LaureenH commented 4 years ago

here's why I don't like the "starred" term -- it's because it doesn't necessarily mean anything either: https://opensource.stackexchange.com/questions/5110/github-stars-is-a-very-useful-metric-but-for-what. I genuinely don't want to get in the habit of trading one ambiguous term for another, and stars may be a measure of popularity but they may also just be someone's bookmark, in which case, "popular" is a better term for what we're trying to imply on the page, which is that repos with a lot of traffic are included in these searches we're trying to show people how to do.

I don't have the context to know for sure which option is the more technically correct; if we're literally sorting repos by stars, then "starred" is correct, but we shouldn't use that with "popular", because "star" doesn't necessarily mean that. Does that make sense?
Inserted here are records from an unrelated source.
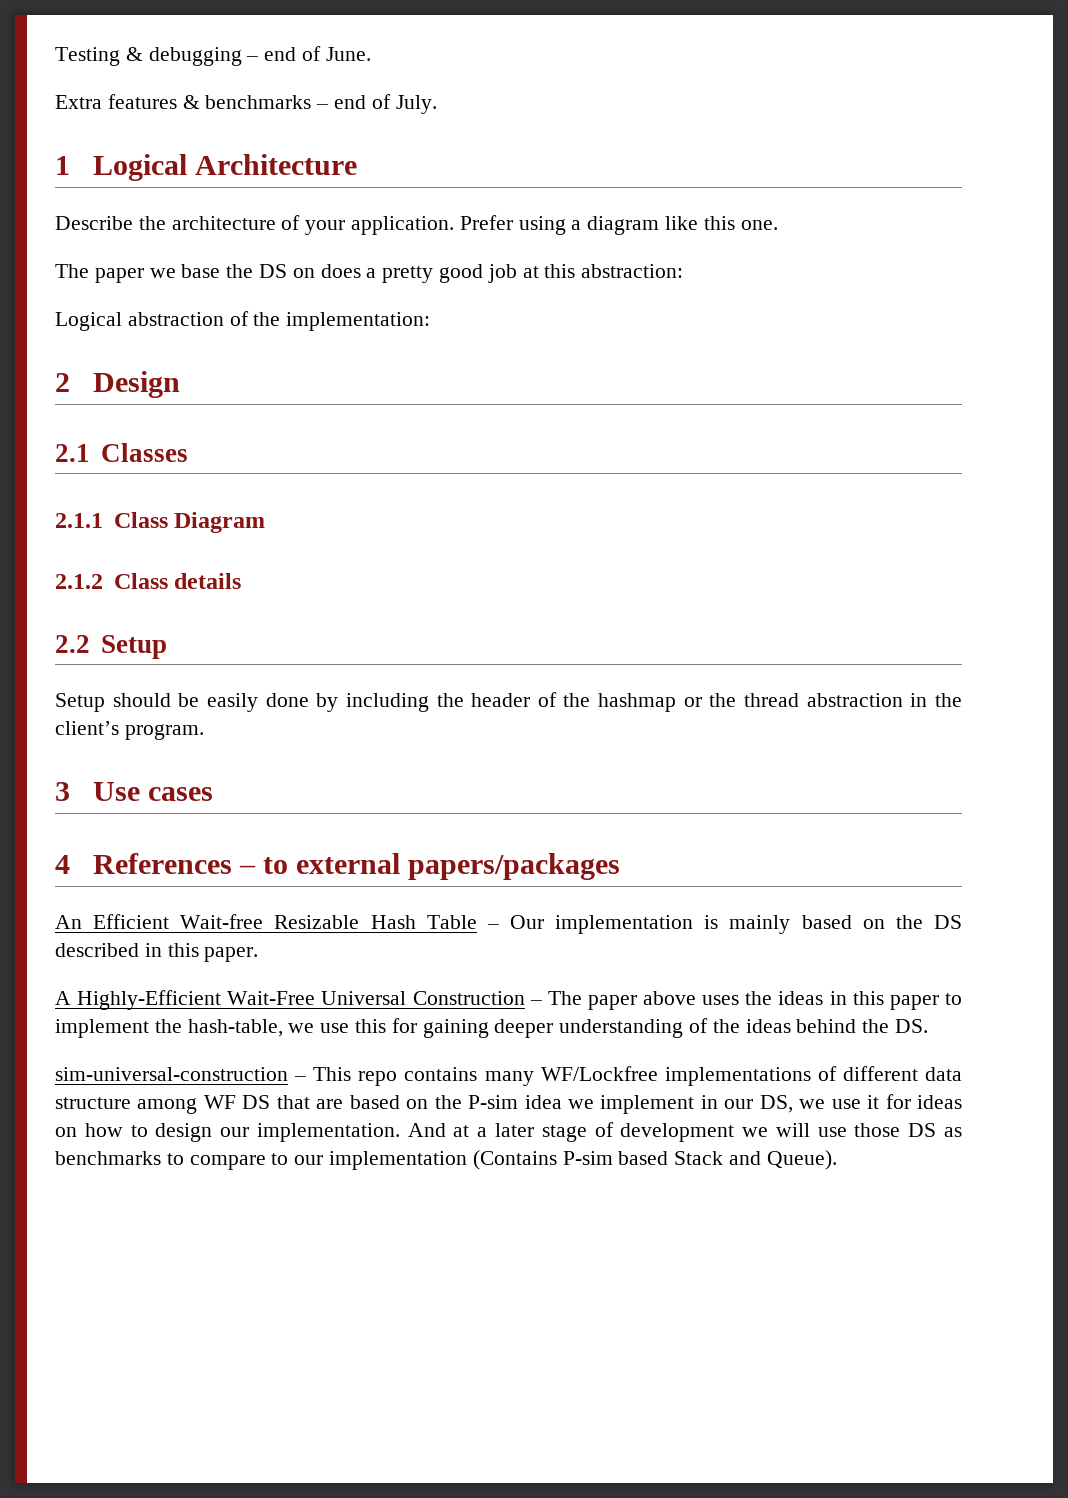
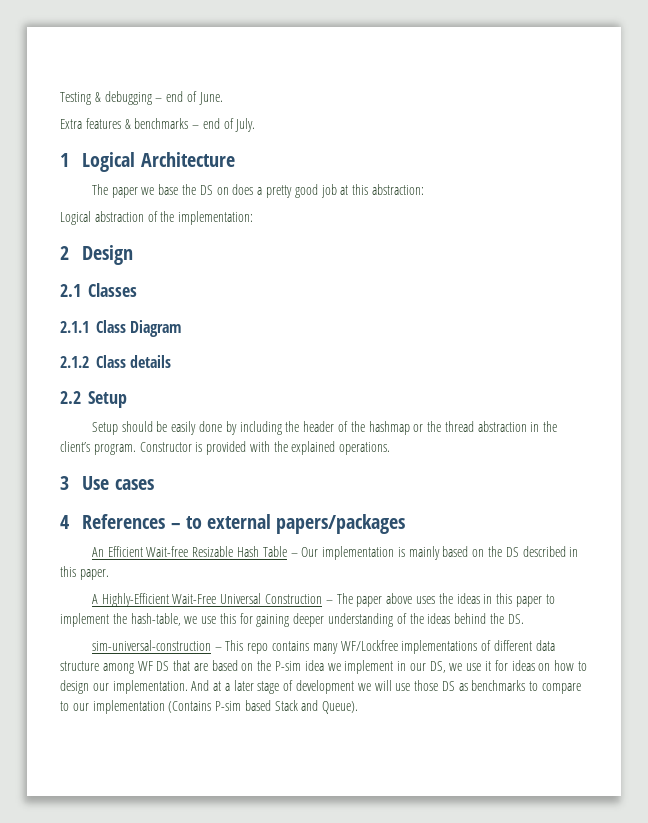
- Describe the architecture of your application. Prefer using a diagram like this one.
+ Constructor is provided with the explained operations.

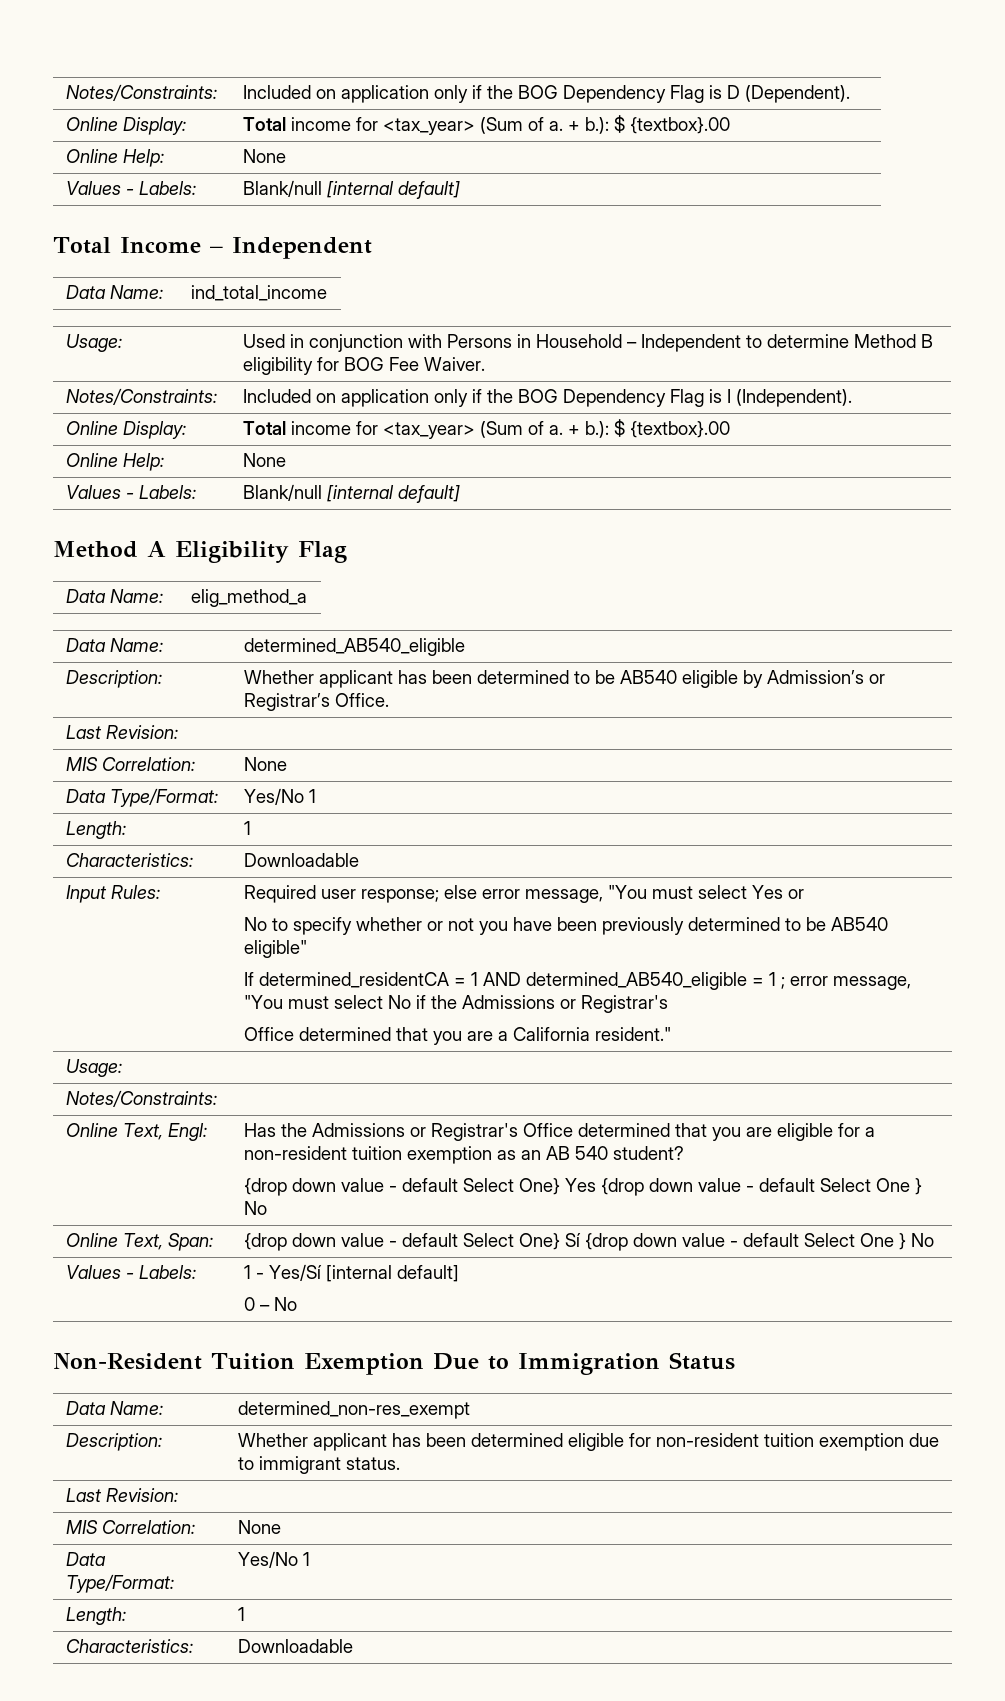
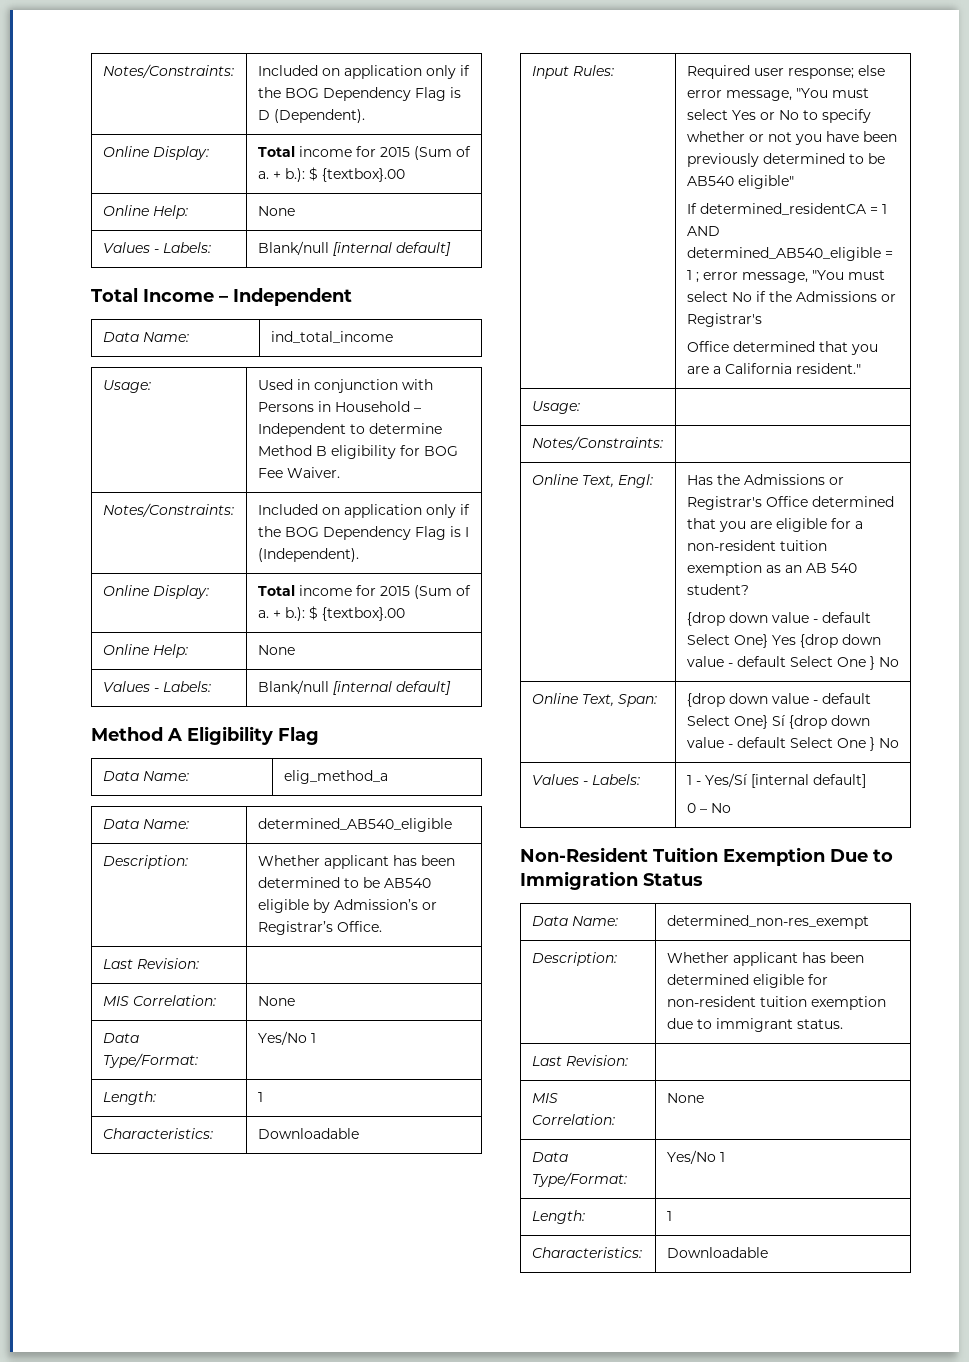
  Notes/Constraints: | Included on application only if the BOG Dependency Flag is D (Dependent).
- Online Display: | Total income for <tax_year> (Sum of a. + b.): $ {textbox}.00
+ Online Display: | Total income for 2015 (Sum of a. + b.): $ {textbox}.00
  Notes/Constraints: | Included on application only if the BOG Dependency Flag is I (Independent).
- Online Display: | Total income for <tax_year> (Sum of a. + b.): $ {textbox}.00
+ Online Display: | Total income for 2015 (Sum of a. + b.): $ {textbox}.00
- Required user response; else error message, "You must select Yes or
- No to specify whether or not you have been previously determined to be AB540 eligible"
+ Required user response; else error message, "You must select Yes or No to specify whether or not you have been previously determined to be AB540 eligible"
christinaforney commented 4 years ago

on all pages, please render code terms in code font

The current implementation does not let us render in this way. I think it's a fairly straightforward fix to change the page title and the search titles to take an element or to handle markdown rendering, it's just out of scope of a change I can make.

I'm not happy with the "Search a language" section. If the languages listed are the search terms, they should be all lowercase. If they're the names of the languages, they need to be properly capitalized (JavaScript, GraphQL, HTML, JSON, TypeScript)

It doesn't appear that we have proper formatting of the names of the languages easily available to us in the code here, so I made the decision to use the search term and lowercase them all. This feels consistent with the monospace font styling they have. @LaureenH - are you happy with this as a solution? Here's what it looks like:

image

LaureenH commented 4 years ago

@christinaforney totally happy with that. =) Thank you so much! Is code render a thing we're going to have on a roadmap at some point?

christinaforney commented 4 years ago

Is code render a thing we're going to have on a roadmap at some point?

This is just a hard coded implementation to quickly validate the idea, so we will definitely be iterating on this. I will make sure that rendering code is part of the next iteration requirements!